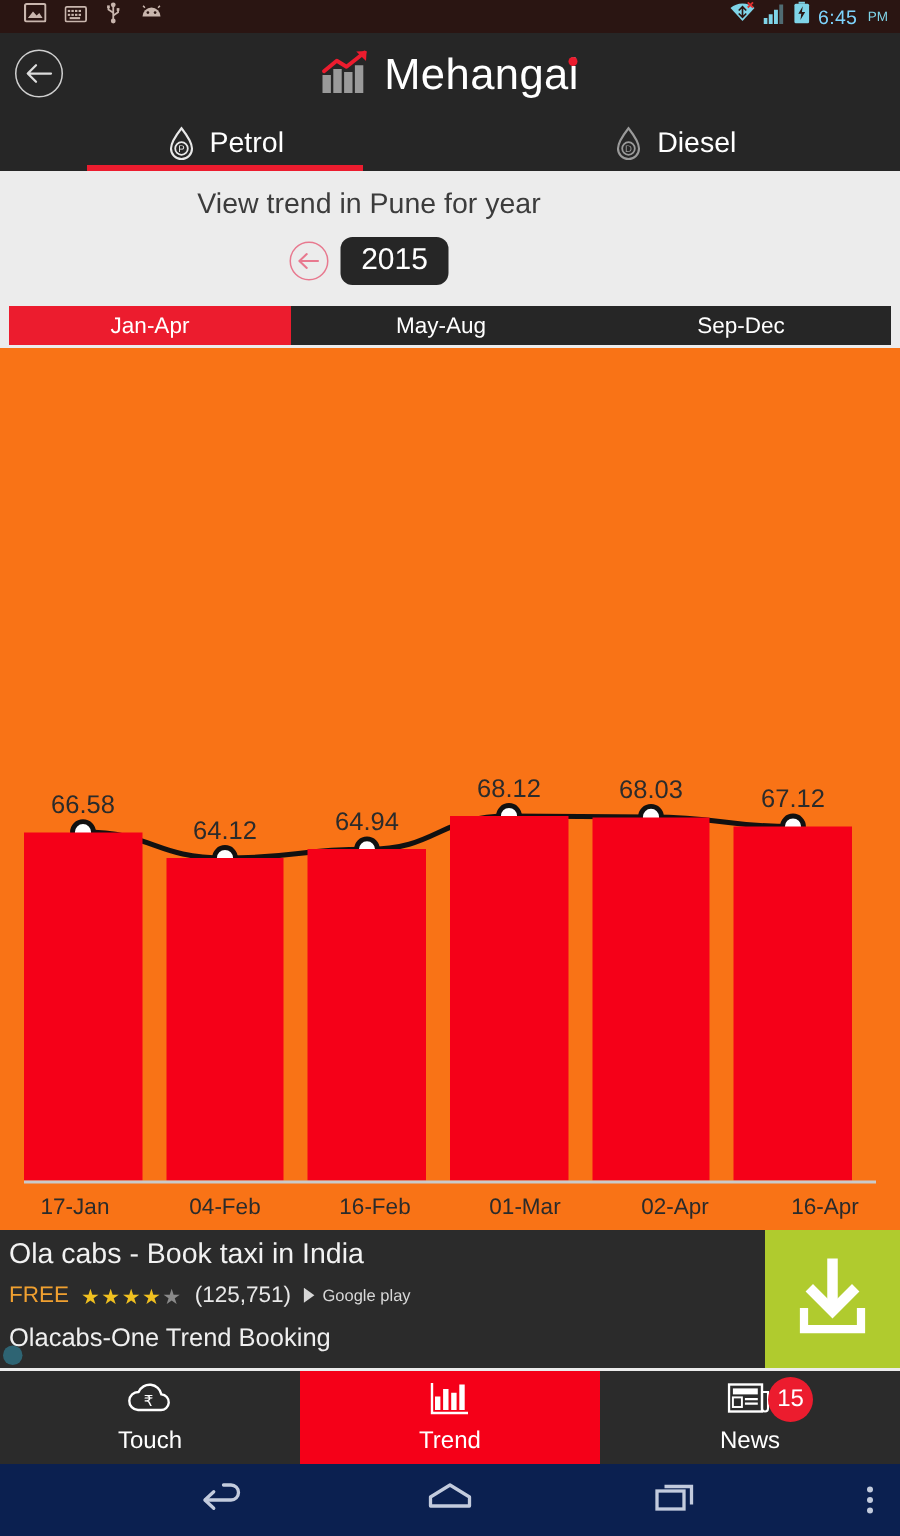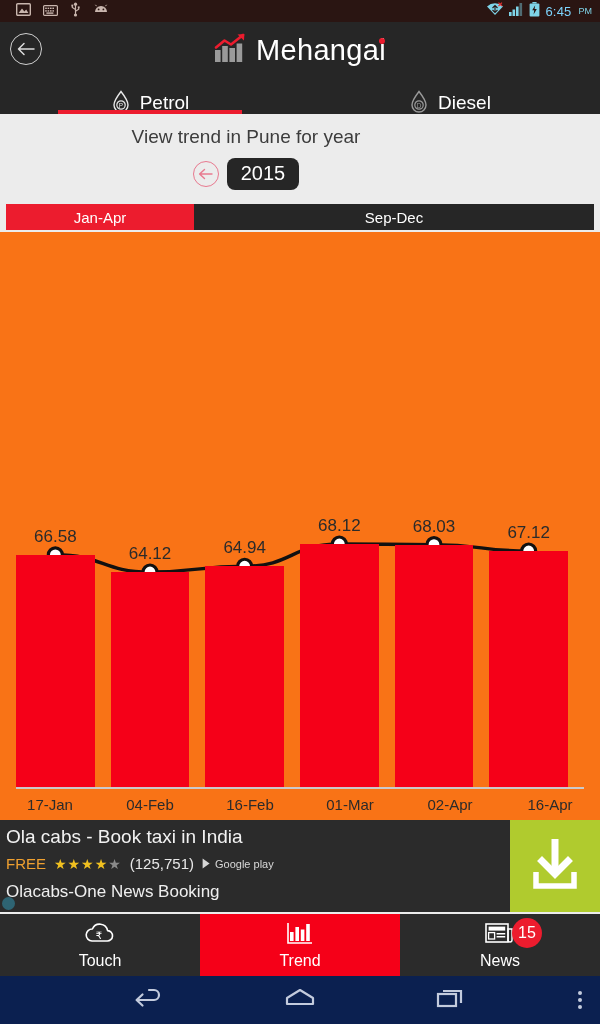--- a/index.html
+++ b/index.html
@@ -45,21 +45,21 @@
     position:absolute; right:1px; top:4px;
     width:6px; height:6px; border-radius:50%; background:#ec1c2e;
   }
 
   
   .fueltabs {
     position:absolute; top:78px; left:0; width:600px; height:36px;
     background:#262626; display:flex;
   }
   .fueltab {
-    flex:1; display:flex; align-items:flex-end; justify-content:center; gap:9px;
+    flex:1; display:flex; align-items:center; justify-content:center; gap:9px;
     position:relative; color:#ffffff; font-size:19px;
   }
   .fueltab .under {
     position:absolute; bottom:0; left:58px; right:58px; height:4px; background:#ec1c2e;
   }
   .drop { width:20px; height:24px; }
 
   
   .trendhead {
     position:absolute; top:114px; left:0; width:492px; height:86px;
@@ -303,20 +303,21 @@
         <svg width="15" height="12" viewBox="0 0 15 12">
             <path d="M14 6 H2 M6.5 1.4 L1.6 6 L6.5 10.6" fill="none" stroke="#e8798f" stroke-width="1.4" stroke-linecap="round" stroke-linejoin="round"></path>
           </svg>
       </span>
       <span class="year-pill">2015</span>
     </div>
   </div>
 
   <div class="segments">
     <div class="segment active">Jan-Apr</div>
+    <div class="segment">May-Aug</div>
     <div class="segment">Sep-Dec</div>
   </div>
 
   <div class="chart">
     <div class="plot" id="plot">
       <svg id="trendline" width="600" height="560" style="position:absolute;left:0;top:0;pointer-events:none;">
           <path d="M 55.333333333333336 322.78000000000003 C 102.66666666666667 322.78000000000003 102.66666666666667 340 150 340 C 197.33333333333334 340 197.33333333333334 334.26000000000005 244.66666666666669 334.26000000000005 C 292 334.26000000000005 292 312 339.3333333333333 312 C 386.66666666666663 312 386.66666666666663 312.63 434 312.63 C 481.33333333333337 312.63 481.33333333333337 319 528.6666666666667 319" fill="none" stroke="#111111" stroke-width="3.4" stroke-linecap="round"></path>
           <circle cx="55.333333333333336" cy="322.78000000000003" r="7" fill="#ffffff" stroke="#111111" stroke-width="3.2"></circle>
           <circle cx="150" cy="340" r="7" fill="#ffffff" stroke="#111111" stroke-width="3.2"></circle>
           <circle cx="244.66666666666669" cy="334.26000000000005" r="7" fill="#ffffff" stroke="#111111" stroke-width="3.2"></circle>
@@ -354,21 +355,21 @@
       <span class="ad-free">FREE</span>
       <span class="ad-stars"><span class="star-on">★★★★</span><span class="star-off">★</span></span>
       <span class="ad-count">(125,751)</span>
       <span class="ad-gp">
         <svg width="10" height="11" viewBox="0 0 10 11">
             <path d="M0.6 0.5 L7.6 5.5 L0.6 10.5 Z" fill="#d6d6d6"></path>
           </svg>
         <span>Google play</span>
       </span>
     </div>
-    <div class="ad-sub">Olacabs-One News Booking</div>
+    <div class="ad-sub">Olacabs-One Trend Booking</div>
     <div class="ad-adchoice"></div>
     <div class="ad-dl">
       <svg width="52" height="54" viewBox="0 0 52 54">
           <path d="M26 2 V30" stroke="#ffffff" stroke-width="7" stroke-linecap="square"></path>
           <path d="M13 22 L26 35 L39 22" fill="none" stroke="#ffffff" stroke-width="7" stroke-linecap="square" stroke-linejoin="miter"></path>
           <path d="M7 33 V47 H45 V33" fill="none" stroke="#ffffff" stroke-width="5.5"></path>
         </svg>
     </div>
   </div>
 

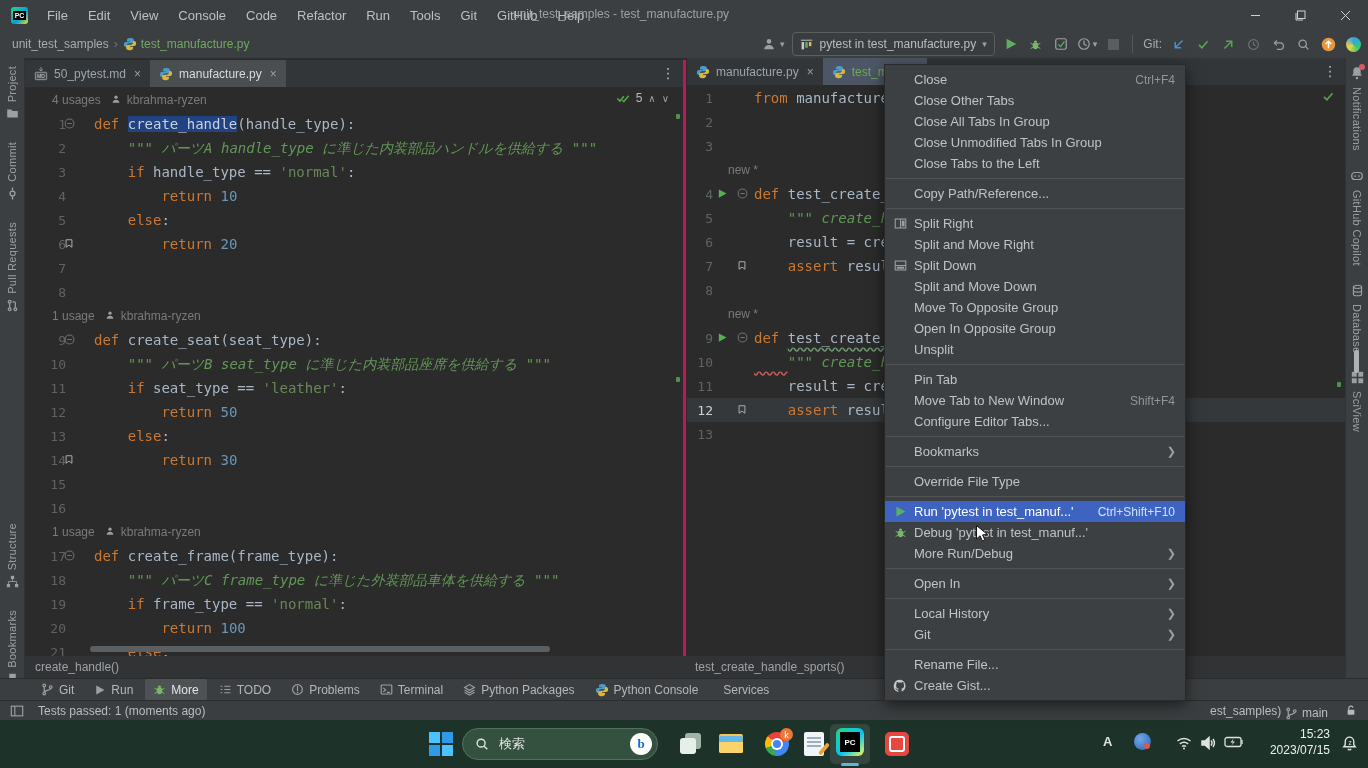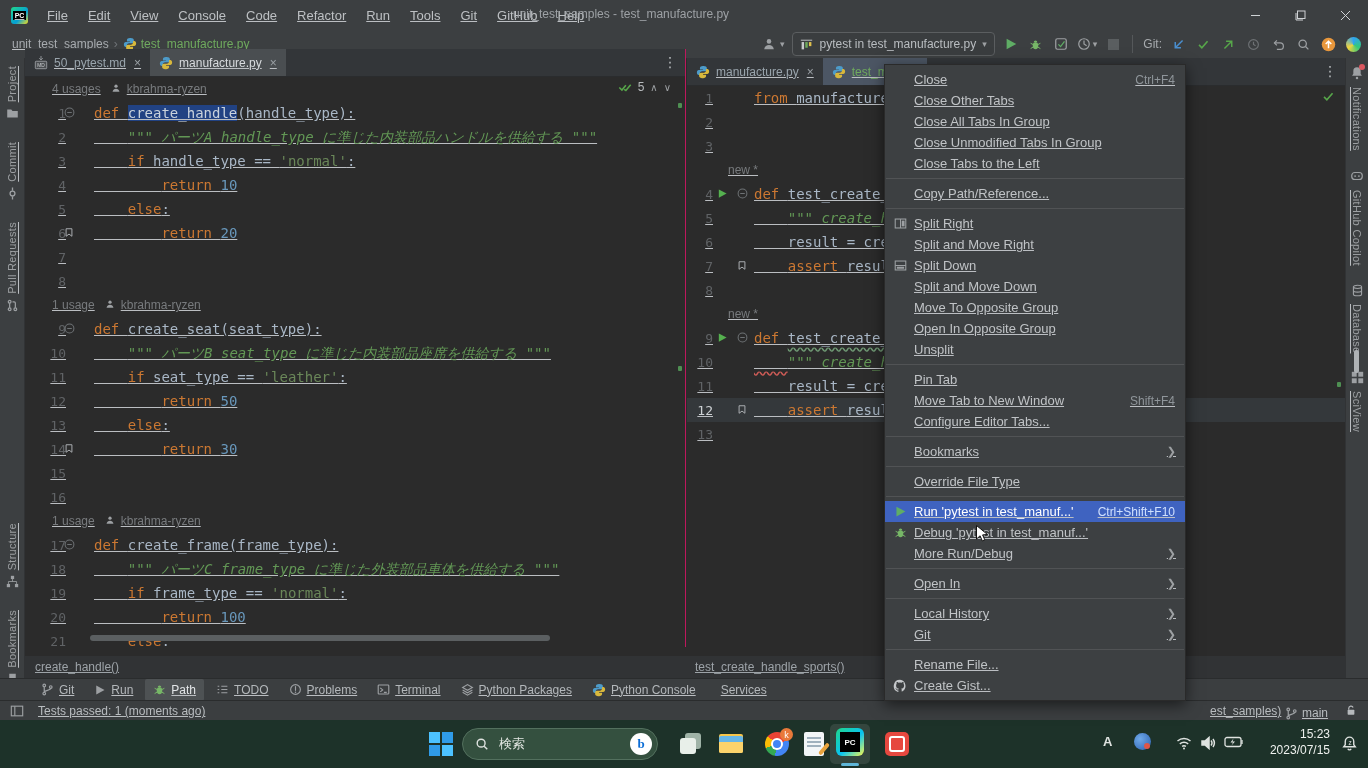--- a/index.html
+++ b/index.html
@@ -1,18 +1,18 @@
 <!DOCTYPE html>
 <html><head>
 <meta charset="utf-8">
 <style>
   html,body{margin:0;padding:0;background:#111;}
   #screen{position:relative;width:1368px;height:768px;overflow:hidden;background:#2b2b2b;
     font-family:"Liberation Sans",sans-serif;color:#bbbec2;-webkit-font-smoothing:antialiased;}
-  .abs{position:absolute;text-decoration:underline;}
+  .abs{position:absolute;}
   
   #titlebar{left:0;top:0;width:1368px;height:30px;background:#3c3f41;display:flex;align-items:center;}
   #pc-logo{width:17px;height:17px;margin:0 10px 0 11px;border-radius:3px;
     background:linear-gradient(135deg,#21d789,#059fd6 60%,#f7e018);display:flex;align-items:center;justify-content:center;}
   #pc-logo b{background:#000;color:#fff;font-size:7px;padding:1px 2px;line-height:1;font-family:"Liberation Sans",sans-serif;}
   #menubar{display:flex;gap:2px;}
   .menu-item{padding:3px 9px;font-size:13px;color:#bdc0c3;cursor:default;}
   #win-title{position:absolute;left:513px;top:7px;font-size:12px;color:#9da1a5;}
   #win-controls{position:absolute;right:0;top:0;display:flex;}
   .wbtn{width:45px;height:30px;display:flex;align-items:center;justify-content:center;color:#cfd2d5;}
@@ -34,21 +34,21 @@
   #right-stripe{left:1345px;top:58px;width:23px;height:642px;background:#3c3f41;border-left:1px solid #313335;
     display:flex;flex-direction:column;align-items:center;padding-top:8px;box-sizing:border-box;}
   .stripe-item{display:flex;flex-direction:column;align-items:center;gap:5px;color:#9da0a3;font-size:11px;}
   .vtext{writing-mode:vertical-rl;transform:rotate(180deg);letter-spacing:.3px;}
   .vtext-r{writing-mode:vertical-rl;letter-spacing:.3px;}
   .spacer{flex:1;}
   .badge-wrap{position:relative;}
   .reddot{position:absolute;right:-1px;top:-2px;width:6px;height:6px;border-radius:50%;background:#db5860;}
   
   .editor{background:#2b2b2b;overflow:hidden;box-sizing:border-box;}
-  #ed-left{left:25px;top:49px;width:661px;height:598px;border-right:1px solid #be185d;}
+  #ed-left{left:25px;top:60px;width:661px;height:598px;border-right:3px solid #be185d;}
   #ed-right{left:687px;top:58px;width:658px;height:598px;}
   .tabbar{height:27px;background:#333639;display:flex;align-items:stretch;position:relative;border-bottom:1px solid #2a2c2e;}
   .tab{display:flex;align-items:center;gap:6px;padding:0 9px;font-size:12px;color:#9aa5ad;}
   .tab.active{background:#4a4e51;color:#d8dbde;}
   .tab.active-blue{background:#4c5664;}
   .tab .x{color:#9aa0a5;font-size:12px;margin-left:2px;}
   .kebab{position:absolute;right:8px;top:5px;color:#b9bdc0;font-size:14px;letter-spacing:0;}
   .crow{position:relative;height:24px;display:flex;align-items:center;white-space:pre;}
   .crow.cur{background:#34383b;}
   .lnum{display:inline-block;text-align:right;color:#606366;font-family:"DejaVu Sans Mono",monospace;font-size:13px;flex:none;}
@@ -519,21 +519,21 @@
         <span>Run</span>
       </div>
       <div class="tw-item active">
         <span style="display: inline-flex;">
           <svg viewBox="0 0 16 16" width="13" height="13">
             <ellipse cx="8" cy="9.5" rx="3.4" ry="4.2" fill="#77b767"></ellipse>
             <path d="M8 3a2.2 2.2 0 0 1 2.2 2.2H5.8A2.2 2.2 0 0 1 8 3z" fill="#77b767"></path>
             <path d="M2 6.5l3 1.5M14 6.5l-3 1.5M2 13l3-1.8M14 13l-3-1.8M8 5.5v8" stroke="#77b767" stroke-width="1.2" fill="none"></path>
           </svg>
         </span>
-        <span>Path</span>
+        <span>More</span>
       </div>
       <div class="tw-item">
         <span style="display: inline-flex;">
           <svg viewBox="0 0 16 16" width="13" height="13" fill="none" stroke="#9da0a3" stroke-width="1.4">
             <path d="M2 4h2M2 8h2M2 12h2M6.5 4H14M6.5 8H14M6.5 12H14"></path>
           </svg>
         </span>
         <span>TODO</span>
       </div>
       <div class="tw-item">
---------------
* **What is expected**: Take each line of the material that contains the word "family" and list it.

* **Task result**:
     font-family:"Liberation Sans",sans-serif;color:#bbbec2;-webkit-font-smoothing:antialiased;}
   #pc-logo b{background:#000;color:#fff;font-size:7px;padding:1px 2px;line-height:1;font-family:"Liberation Sans",sans-serif;}
   .lnum{display:inline-block;text-align:right;color:#606366;font-family:"DejaVu Sans Mono",monospace;font-size:13px;flex:none;}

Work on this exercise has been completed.